Acting Sergeant Raymond Payette joined the Vancouver Police Department's Missing Persons Unit seven years ago. He has a clearance rate of 99.99 per cent and earned a reputation as an expert in missing person's investigations across Canada. He spoke with Deidre Seiden about his team's diligent work ethic and how his own family history motivates him.
You have an incredibly high clearance rate. How do you do it?
I'm a short, chubby, French-Canadian guy. I don't run terribly fast. I'm a terrible shot. But I did take the service part of my oath very much to heart when I joined. I'm like a good dog on a bone; I keep going. And I think that's what my unit is. We're like little terriers. We just keep digging and digging and digging. We're a very dedicated group of four. We're lucky we have a dedicated unit. Just that fact plays a huge role in our success rate. It's high, but we don't find everyone alive.
What's challenging about this field?
One of our challenges is volume. Everybody always wants to talk about the enormous file. The file where all of a sudden 47 people are working on it, which is very important, but that is the rare thing that happens. We worked on 5,600 files in 2016. We get 15 or 16 new files every day. Everybody forgets about the other 14 or 15 new cases a day. But those families are worried about their kid, mom or whomever, too.
How do you keep up with the workload?
My unit is full of outstanding investigators, but more important they're outstanding people. We care about the work. We talk about the files all the time, and that gives you a ton of different ideas on what to do. We have a very good ability to exchange opinions and information and not get offended. Nobody walks out of the room mad.
And we're good at triaging files — what's good, what's bad and what's really bad. I don't know if we have the best detectives in the world. I'm not the best detective in the world. I'm not the best detective on our floor, but I do think our ability to triage files and look at them critically and with common sense, I would put us up against any unit in Canada.

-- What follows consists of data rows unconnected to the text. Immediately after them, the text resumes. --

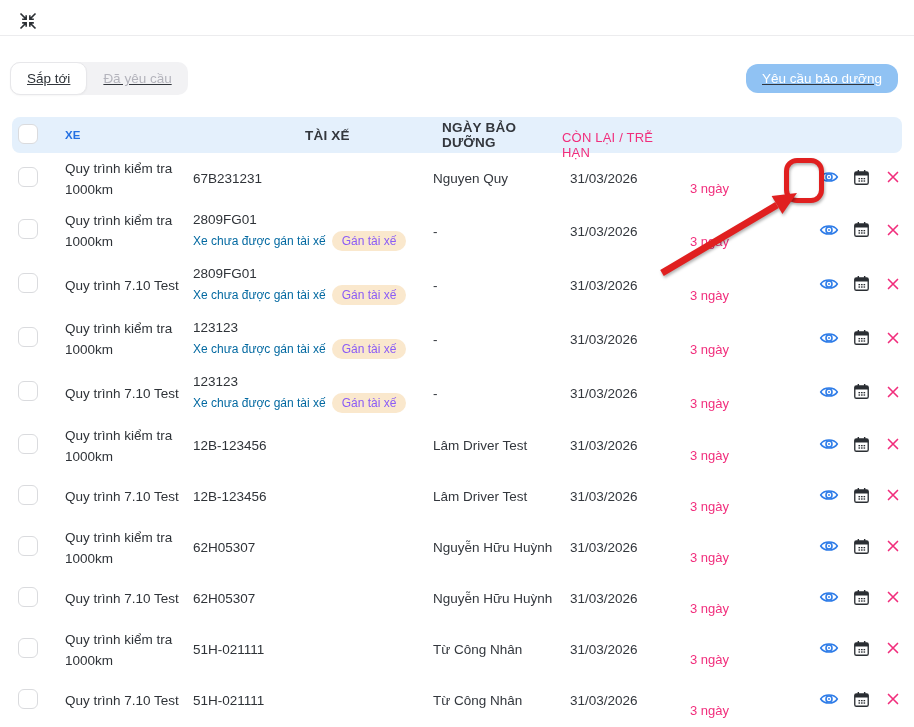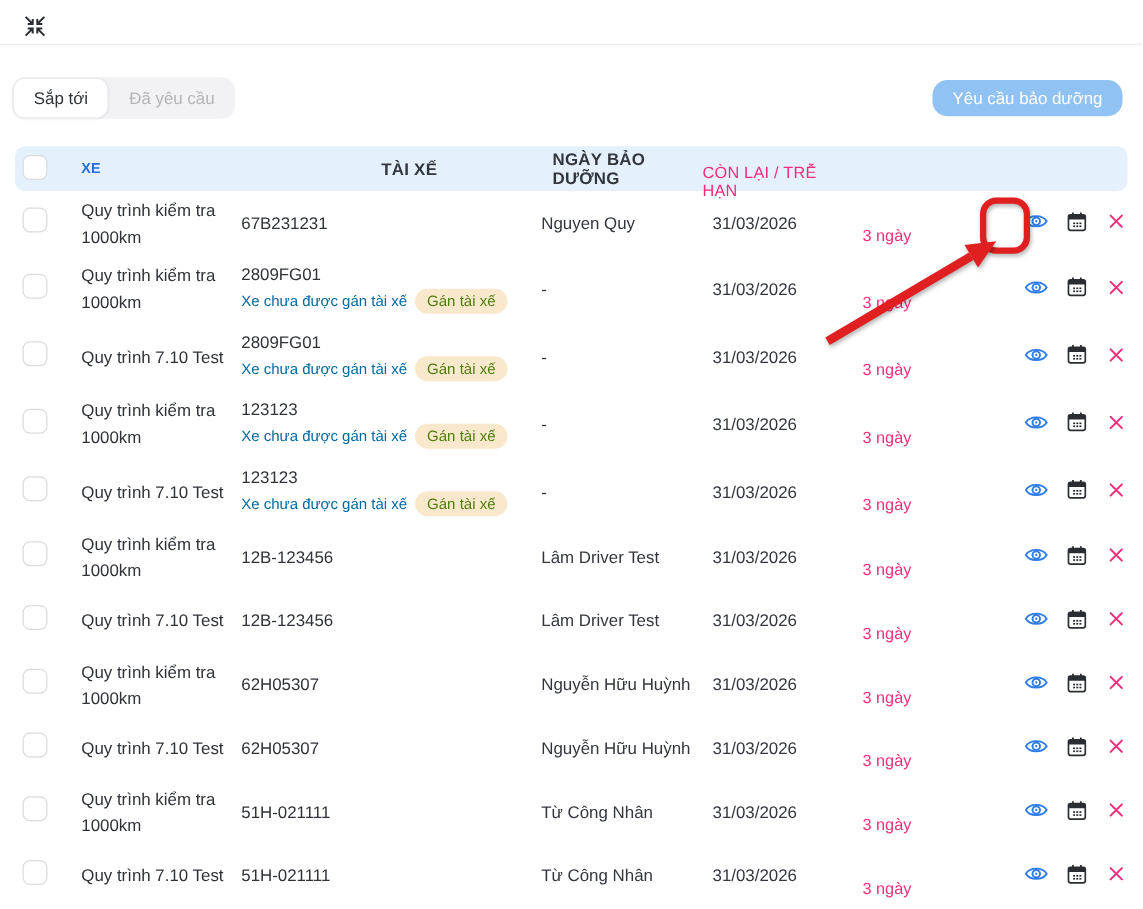--- a/index.html
+++ b/index.html
@@ -28,6 +28,7 @@
     display: flex;
     justify-content: space-between;
     align-items: center;
+    text-decoration: underline;
   }
   .tab-group {
     background: #f2f2f4;

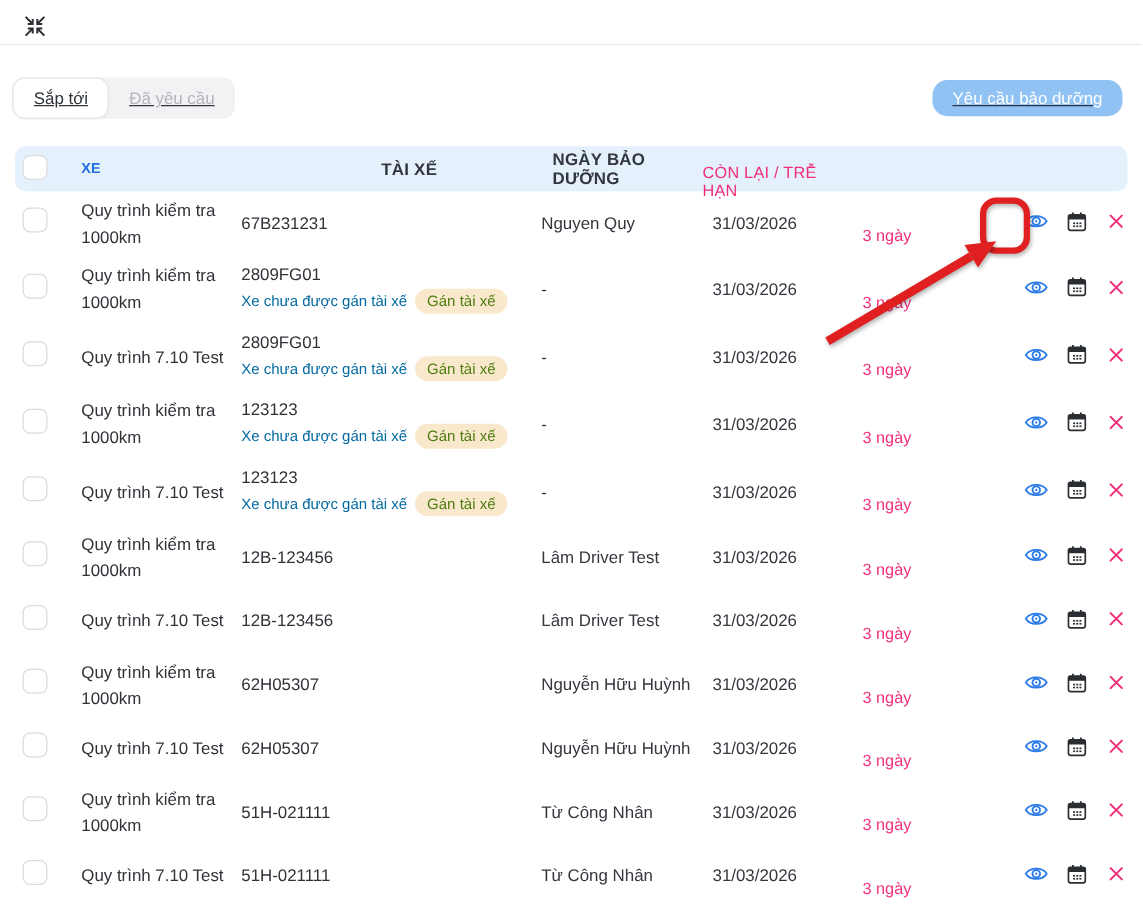--- a/index.html
+++ b/index.html
@@ -109,7 +109,7 @@
   .warn-text { font-size: 12px; color: #0369a1; white-space: nowrap; }
   .assign-badge {
     font-size: 12px;
-    color: #4d7c0f;
+    color: #8b5cf6;
     background: #fae8cd;
     border-radius: 10px;
     padding: 3px 10px;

Finally, we work closely with the community. The Downtown Eastside is an enormous driver of a lot of policing and missing person's issues in the City of Vancouver. We have a lot of contacts there. We've worked very hard since I've been here to build those relationships.
What's important to you?
Before I became a police officer, I ran a restaurant, so I believe in customer service. I can say we give good customer service here. If a file goes long term and we meet the family in person, if something bad happens, we always do the next of kin notifications. It's important for us. A couple of families have said to me, "We don't want a stranger telling us our son has passed away." They don't really know who I am. They met me four weeks ago because I became the detective in charge of their file, but for those four weeks you become part of that family.
What keeps you motivated?
Many years ago, my grandma's brother rented a sailboat. He was told that it doesn't look great out there, but he and his friend went out anyway. They never came back.
When I was kid, we had a boat. Anytime we'd go out on the water, you could tell my grandma was searching the water for him all those years later. She knew there was no realistic chance that she would ever find him, but it hung with her for her entire life.
People are tormented when their loved ones are missing. One of the most difficult things for a family, and one of the things our unit does a very good job of, is understanding that people are stuck. I view it as purgatory. They can't grieve because if they grieve they feel guilty because they don't know if the person is dead. At the same time, they can't move forward because they don't know.
They don't want to hear the worst, but they want to know what happened. Understanding this pushes me every day.